Your goal — From the first line of the material below through the line containing "margin-right: 20px ->", print every line exactly as it stands, but no pictures.

Supplied records —
⟨
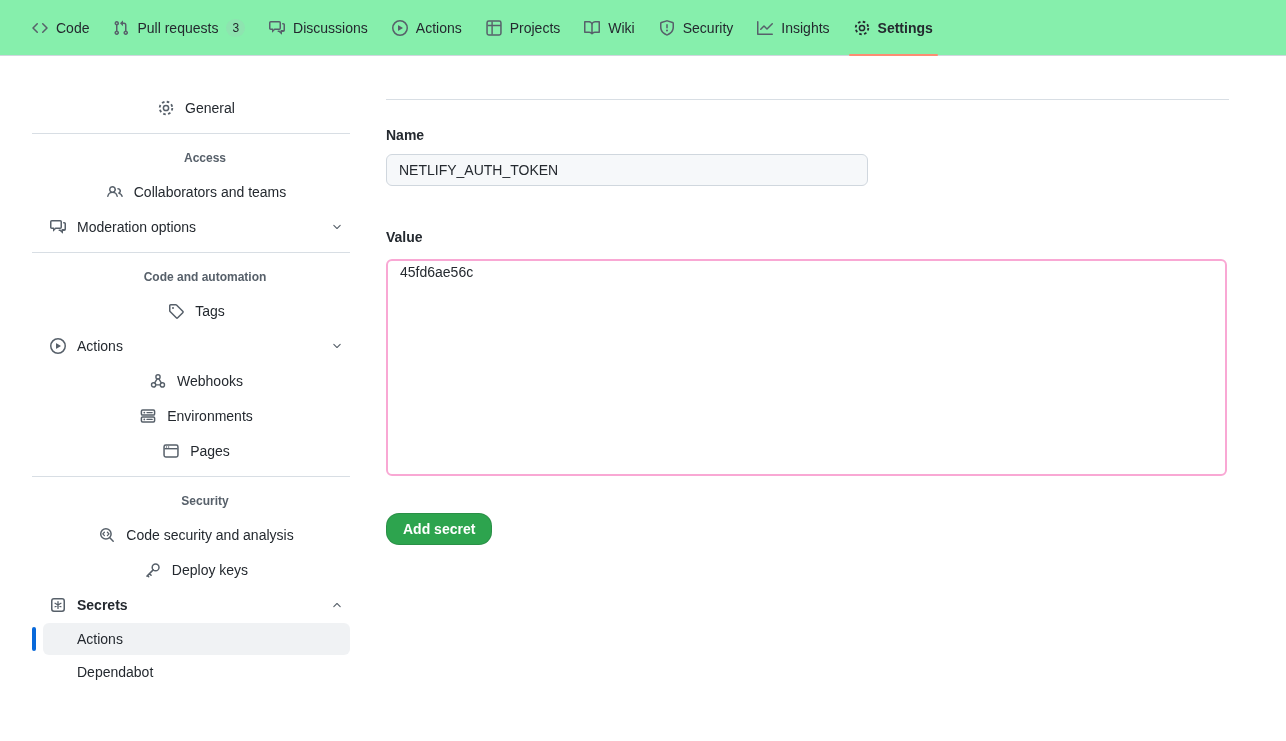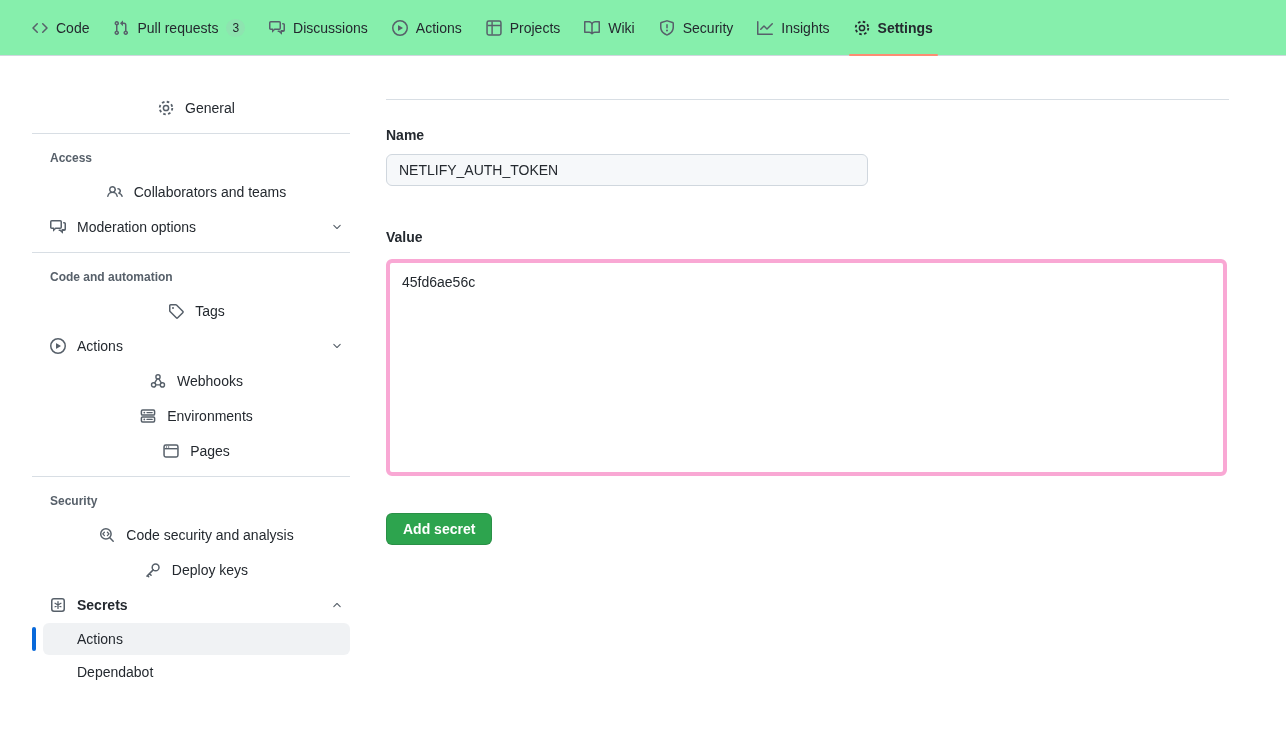"Access" .sb-header { text-align: none -> center }
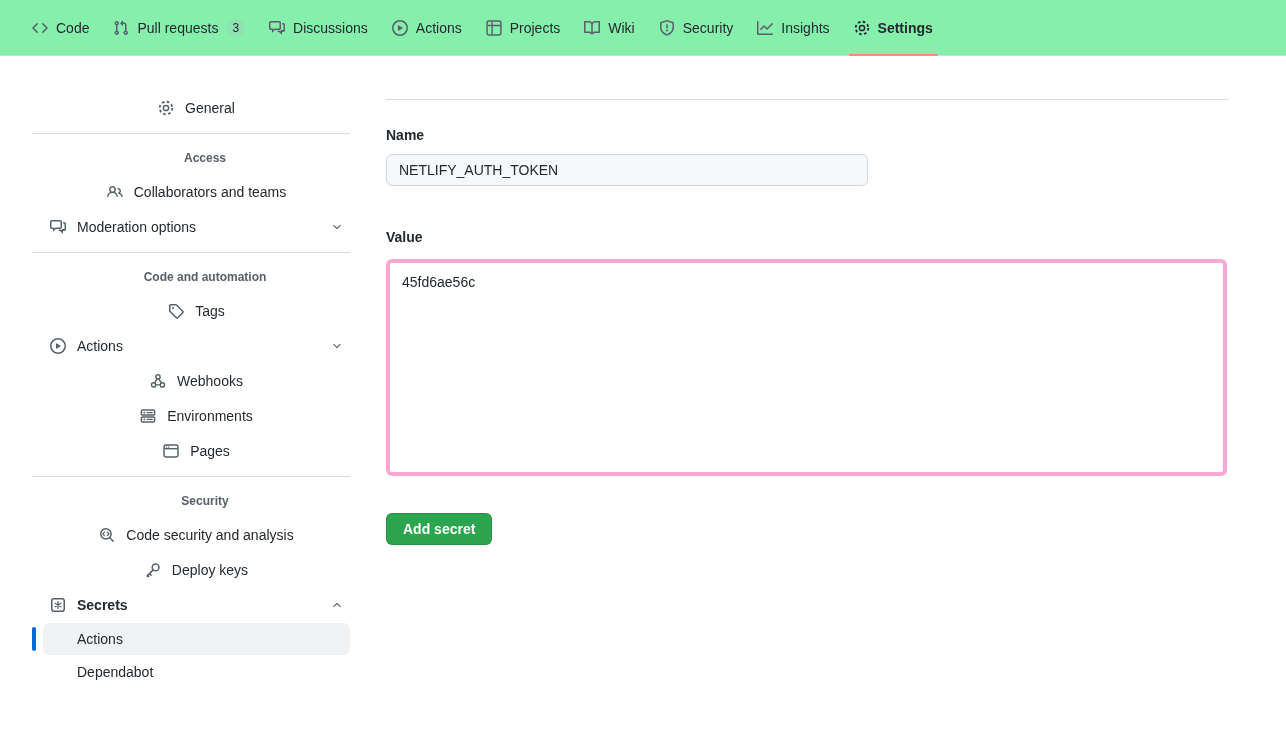"45fd6ae56c" .value-textarea { border: 4px solid #f9a8d4 -> 2px solid #f9a8d4; padding: 9px 12px -> 1px 12px }
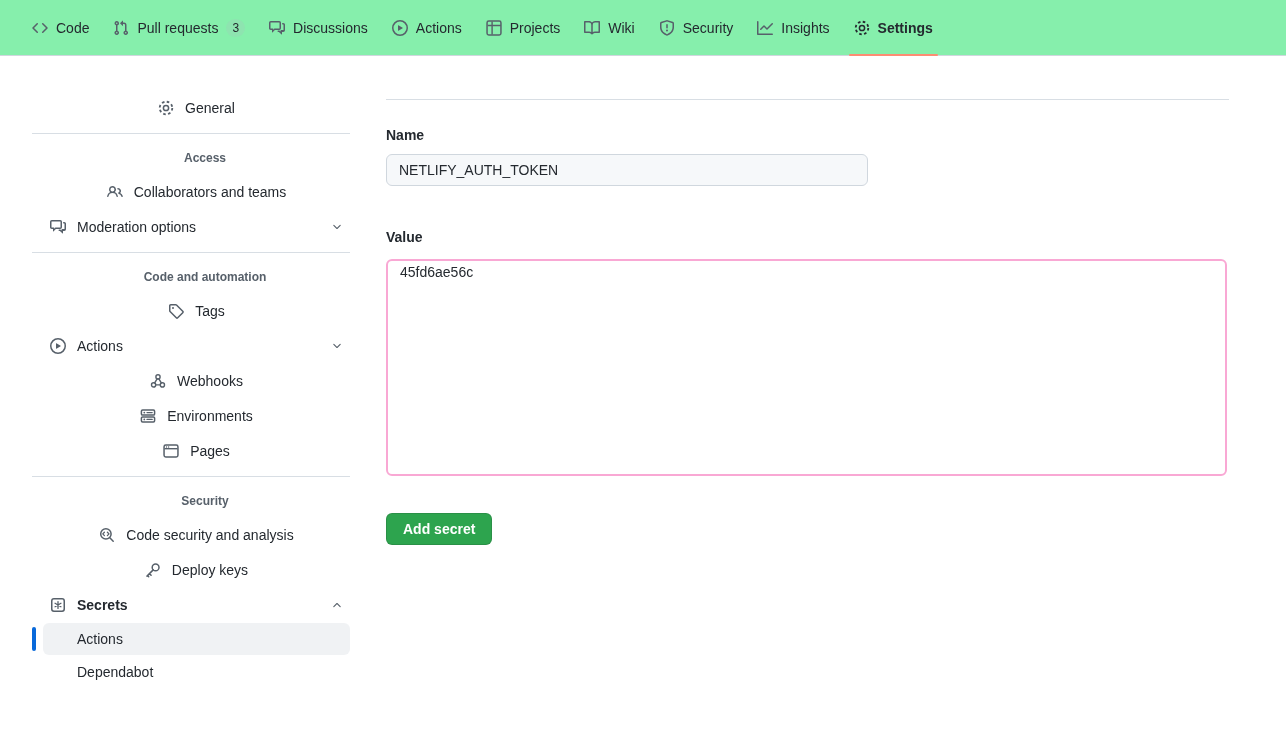"Add secret" .add-secret-btn { border-radius: 6px -> 13px }
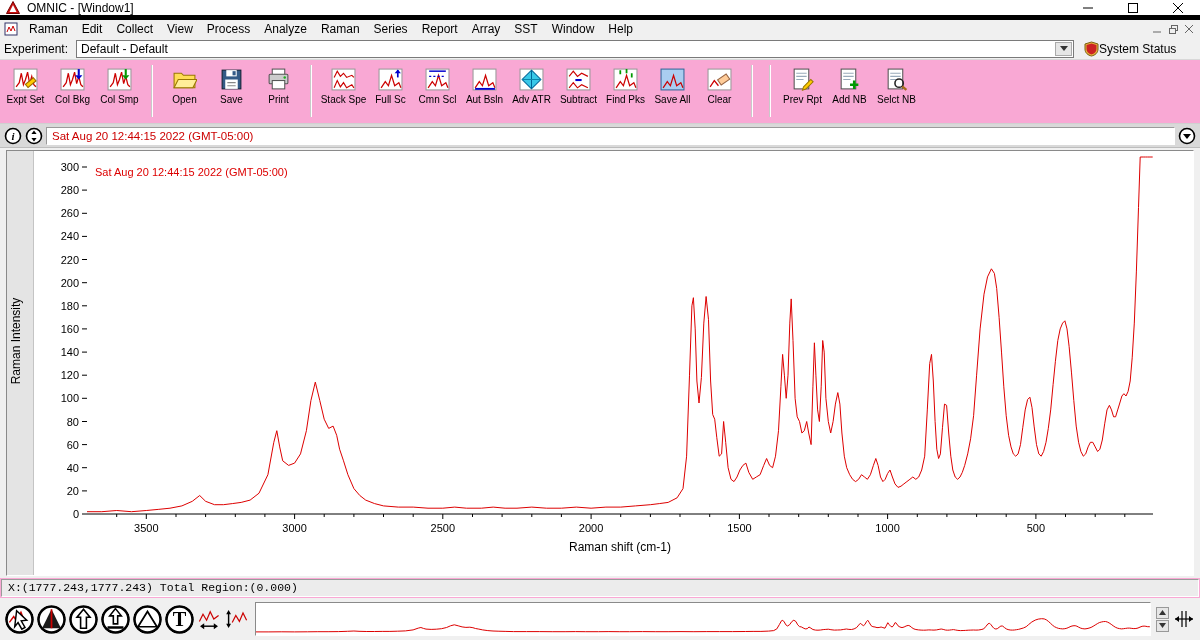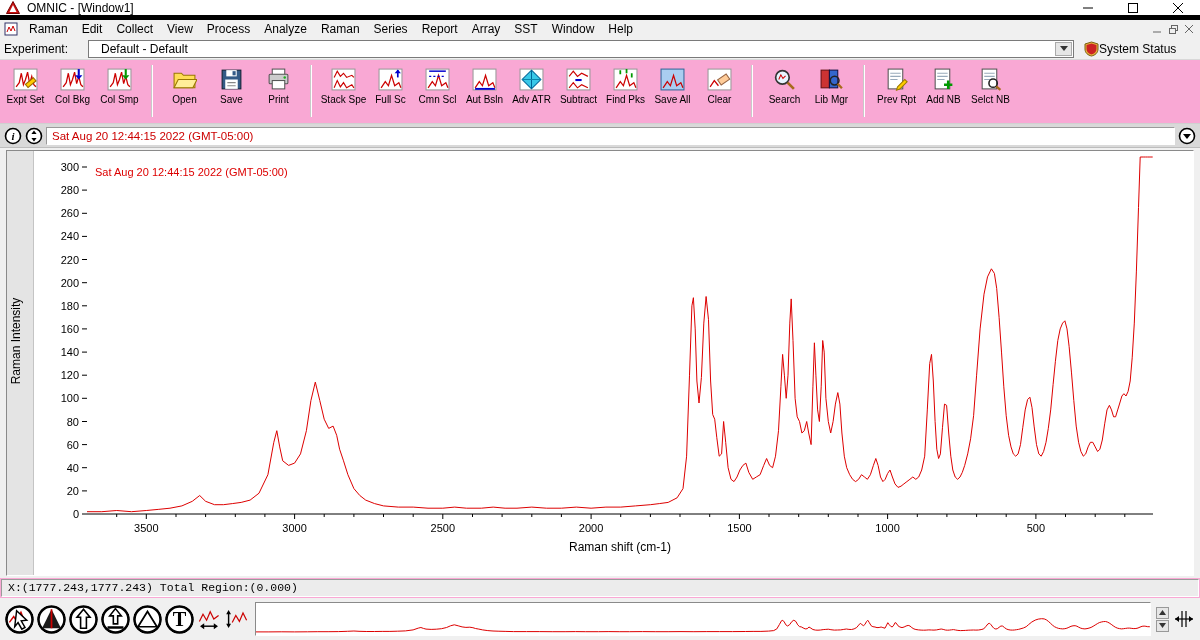"Experiment:" .exp-label { margin-right: 20px -> 8px }
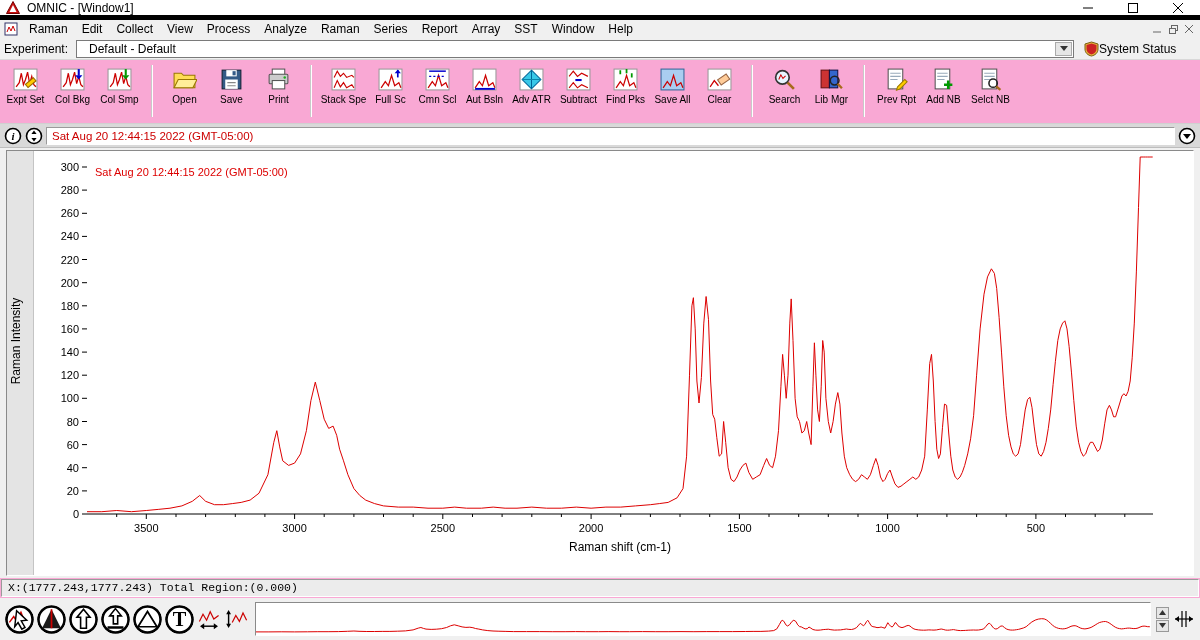"Default - Default" .combo .value { padding-left: 12px -> 4px }
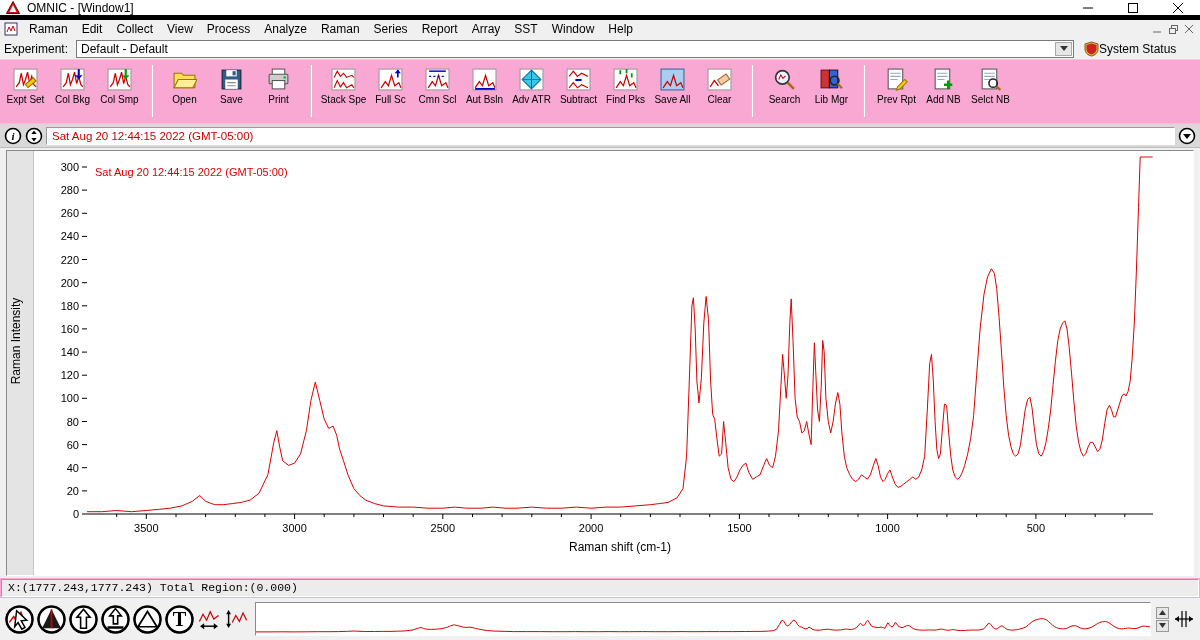"Search" div.tgroup { html: <div> <div> <div> <svg> <circle></circle> <polyline></polyline> <path></path> </svg> </div> <div>Search</div> </div> <div> <div> <svg> <rect></rect> <rect></rect> <circle></circle> <path></path> </svg> </div> <div>Lib Mgr</div> </div> </div> -> none }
⟩
Expected answer —
"Access" .sb-header { text-align: none -> center }
"45fd6ae56c" .value-textarea { border: 4px solid #f9a8d4 -> 2px solid #f9a8d4; padding: 9px 12px -> 1px 12px }
"Add secret" .add-secret-btn { border-radius: 6px -> 13px }
"Experiment:" .exp-label { margin-right: 20px -> 8px }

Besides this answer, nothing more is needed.